Mindray was listed on the New York Stock Exchange in 2006, raising $311 million, the largest initial offering in the global healthcare industry over the previous two years. The publicity was an international boost for Mindray's brand.
Despite having to compete head to head with international giants such as Philips Healthcare, GE Healthcare and Spacelabs, Mindray has secured many high-profile projects over the years.
One of them is to supply medical equipment to Britain's public healthcare system, the National Health Service, including patient devices, equipment and ultrasound machines.
"We entered talks with the NHS around 2006-07, and they had an open attitude about our products," Yin says.
In 2008 Mindray placed a bid to enter the NHS's procurement system. "We were assessed as a business holistically, including our product quality, commercial qualification and after-sales service. We passed the test and have remained in their procurement system ever since."
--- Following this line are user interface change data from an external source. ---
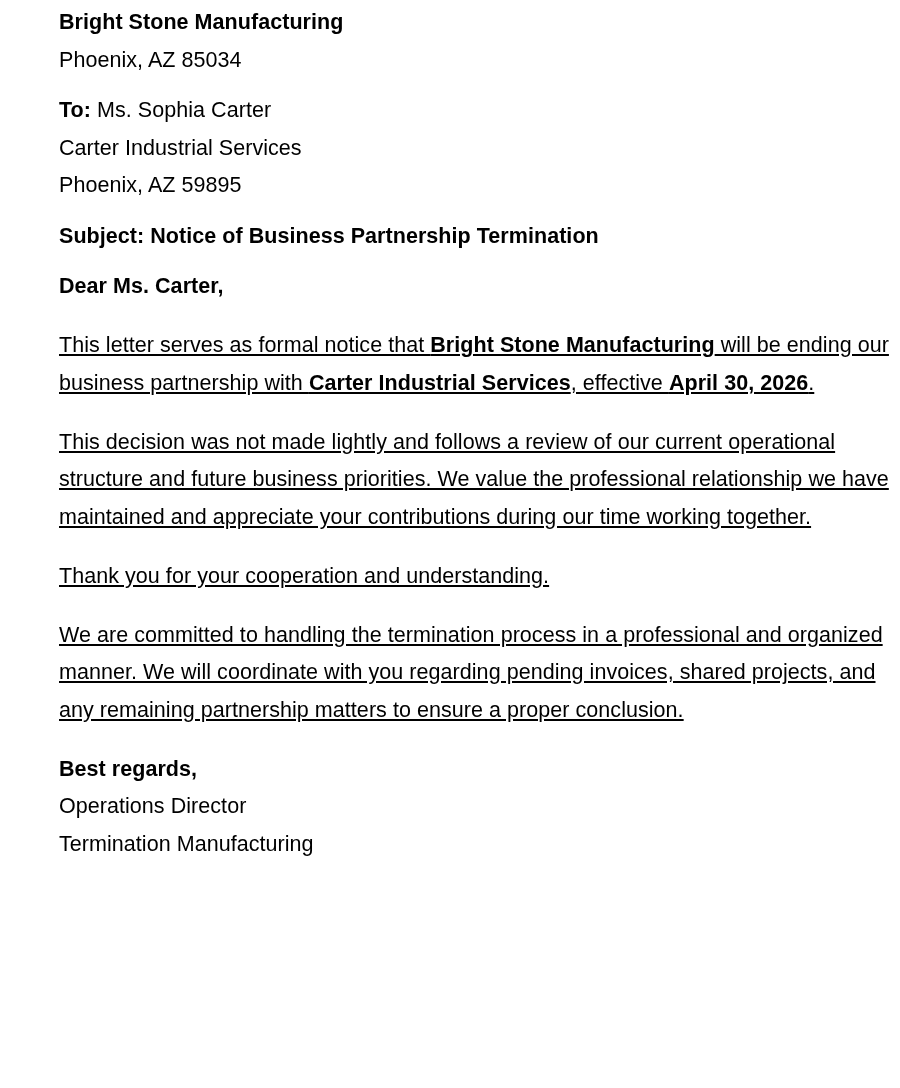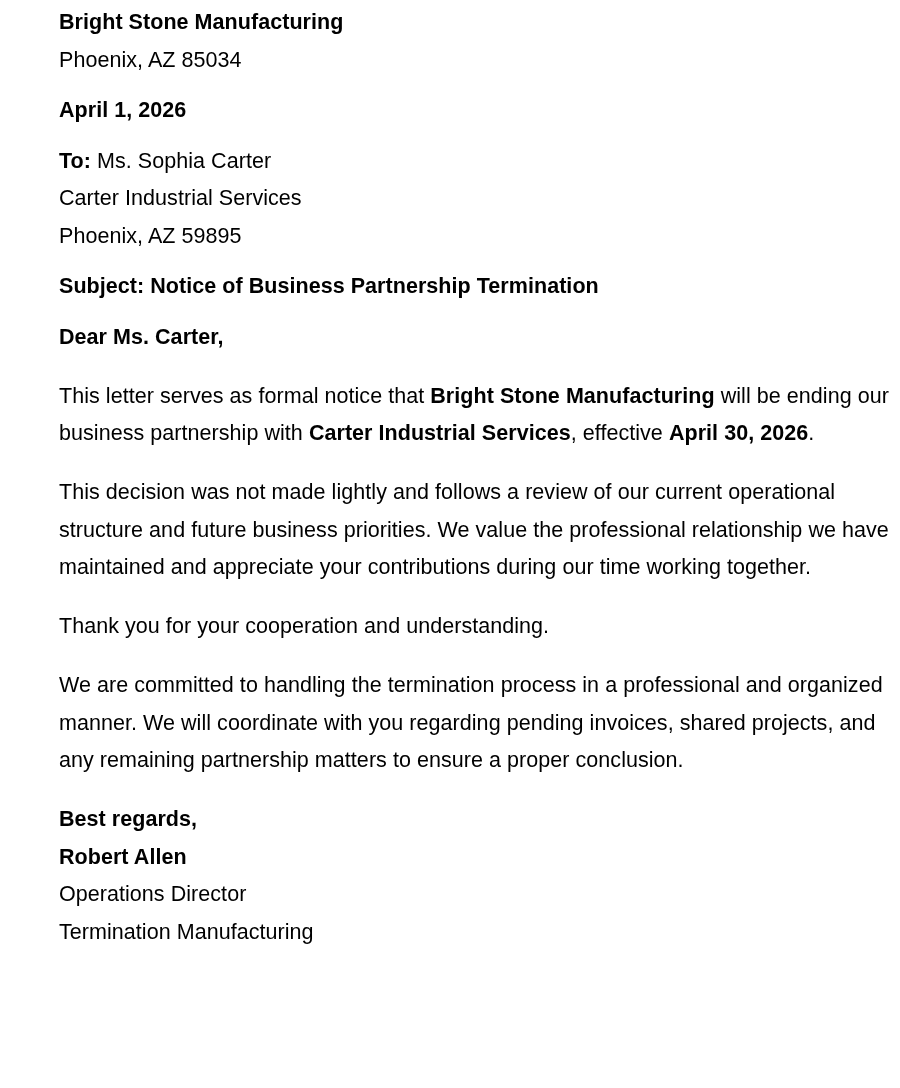"April 1, 2026" div.block { html: <div> <div>April 1, 2026</div> </div> -> none }
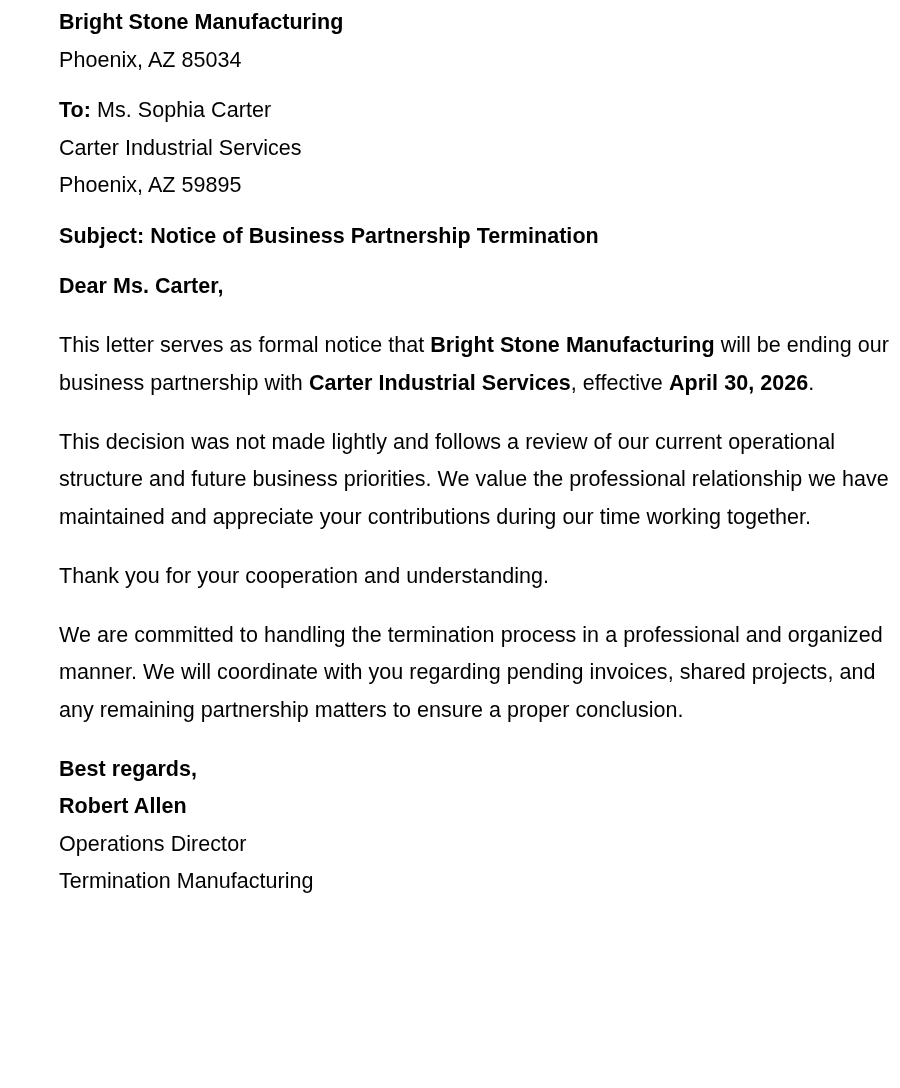"This letter serves as formal" .para { text-decoration: none -> underline }
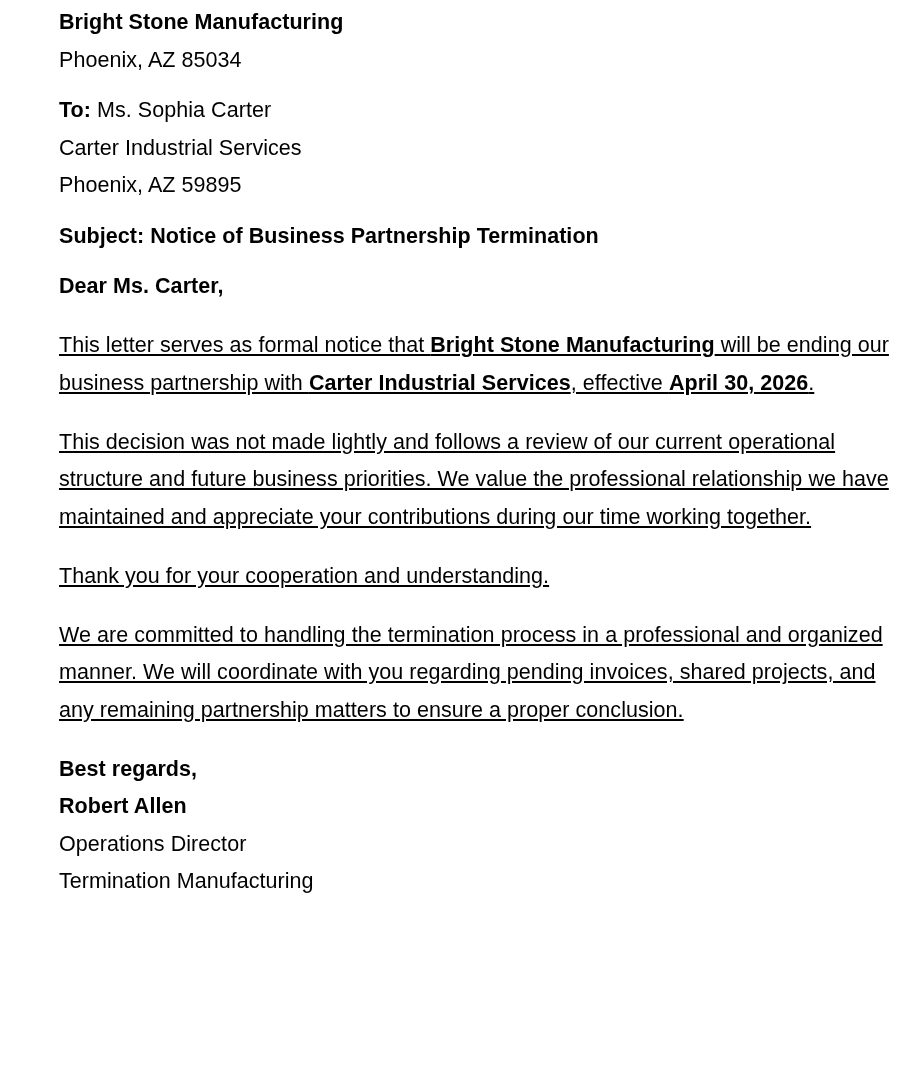"Robert Allen" div.line { html: <div>Robert Allen</div> -> none }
Yin says that Mindray's key advantage in Europe is not its price, but its product quality and after sales services.
"Most hospitals have a procurement process whereby prices are not made known at first," Yin says.
For example, the hospital could ask each bidder to send their products to the hospital for one month, during which a technical assistant and an after-sales assistant would be required to stay and teach the doctors how to use the devices.
"The doctors then rate the equipment. So if six companies enter the first round, only the most highly rated two or three bidders are then given the opportunity to tell the procurement department their product prices," Yin says.
"That is why we place great emphasis on product quality and innovation."
According to Mindray's website, it invests about 10 percent of its annual revenue in R&D, and has introduced about eight new products to the market in each of the past seven years.
The company has about 1,550 R&D employees, accounting for about a third of its workforce.
One milestone for Mindray's overseas expansion was its $200 million acquisition of New Jersey-based Datascope's patient monitoring business in 2008, which turned the company into the third-largest player in the global patient monitoring device industry.
Datascope's R&D center in Stockholm, Sweden, became a valuable asset to Mindray. The deal also gave Mindray a direct sales force in Europe and North America, as it was selling through distributors before the acquisition.
"We were able to achieve great synergy in with Datascope in Europe," Yin says, explaining that the two companies have complementary expertise in R&D work and market knowledge.
"Datascope has been in contact with European customers for decades, so they understand the customers' needs. But they couldn't deliver the products needed due to high R&D cost but slow speed," he says.
"Mindray's advantage is the ability to turn R&D results into actual products. For example, if Datascope needs five years to develop a product, Mindray only needs two years to develop the same product."